Children's egocentrism disappears with the development of the brain

 

The ability to put other people's emotions above their own depends on the specific area of cerebral cortex, whose activity increases with age.

When the child wins in some games, its not too care about the feelings of the losing partner, even if partner – his friend. Winners will rejoice and exult, not really paying attention to the mood of the companion. And he acts so not because of some special malignancy, and common to all children of the self when the world around is viewed only from my point of view, when it seems that everything needs to share only my thoughts and feelings.

Egocentrism is not some constant value, it can change, evolve, come to naught – children because, in the end, over time, begin to understand what others feel, and to coordinate their behavior with other people's emotional state. But what processes happen in emotional and cognitive sphere of the egocentric, the self-centeredness of the structure of the brain, psychologists still don't visualize very well.

To learn more about children's egocentrism, researchers from the max Planck Society asked children and adults to play a game in which the winners received some monetary amount. It is known that children and adults with the same emotional upheaval react to a win, and equally upset if the money they still didn't get it. The game involves the competition between two participants, and to see each other, they could not.

The computer informed each player that has won or lost his opponent, and the player himself had to say how it feels to be another person, he is happy or sad. Researchers were particularly interested in how such an assessment depends on the emotional state of the evaluator.

That is, for example, if you have won a particularly large sum – how serious you seem upset losers partner? Maybe you do consider that your opponent is happy with you, despite your loss?

The difference between adults and children was dramatic: 6-13-year-olds spread your emotions to others – a partner, in their opinion, had necessarily the same feelings, that is glad someone else's win and sad about someone else's loss. However, the ability to disengage from their own emotions and understand other people's feelings intensified with age, and the older the child was, the better it is possible.

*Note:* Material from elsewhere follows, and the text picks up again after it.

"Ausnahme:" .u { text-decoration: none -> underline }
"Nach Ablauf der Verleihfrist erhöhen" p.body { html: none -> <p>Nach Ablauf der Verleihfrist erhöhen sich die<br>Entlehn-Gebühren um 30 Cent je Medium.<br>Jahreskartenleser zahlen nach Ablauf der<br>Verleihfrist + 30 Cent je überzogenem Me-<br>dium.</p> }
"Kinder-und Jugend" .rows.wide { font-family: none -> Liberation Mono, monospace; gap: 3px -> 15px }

But only some psychological observations the researchers were not limited, they are also analyzed by using fMRI, which areas of the brain involved in overcoming one's own emotions.

A key area here were right nakraia gyrus region of the temporal-parietal junction cortex. Nakraia gyrus is connected with many other areas, in particular, with the anterior part of the insular cortex, which is activated when we try to understand the other person's feelings.

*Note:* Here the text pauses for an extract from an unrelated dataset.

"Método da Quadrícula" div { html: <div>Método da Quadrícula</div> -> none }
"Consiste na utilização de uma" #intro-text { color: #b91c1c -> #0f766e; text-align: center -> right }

Obviously, it is nakraia gyrus helps us to forget about their own emotions in favor of others ' experiences. With age, according to researchers in Social Cognitive And Affective Neuroscience, this area becomes more active, which, apparently, helps to cope with the child's egocentrism.

This is another example of how mental phenomena that are seemingly too complex to catch them in the structural-anatomical level, still be "registered" in a specific area of the brain.

Of course, this "registration" is rather blurred, and it is unlikely the same nakraia gyrus could work without an active exchange of information with many other areas of the cortex. But it is possible that in the future adjustment of the individual (for example, elimination of podzaderzhalisj childhood egocentrism) can be done by simple stimulation of a particular brain region.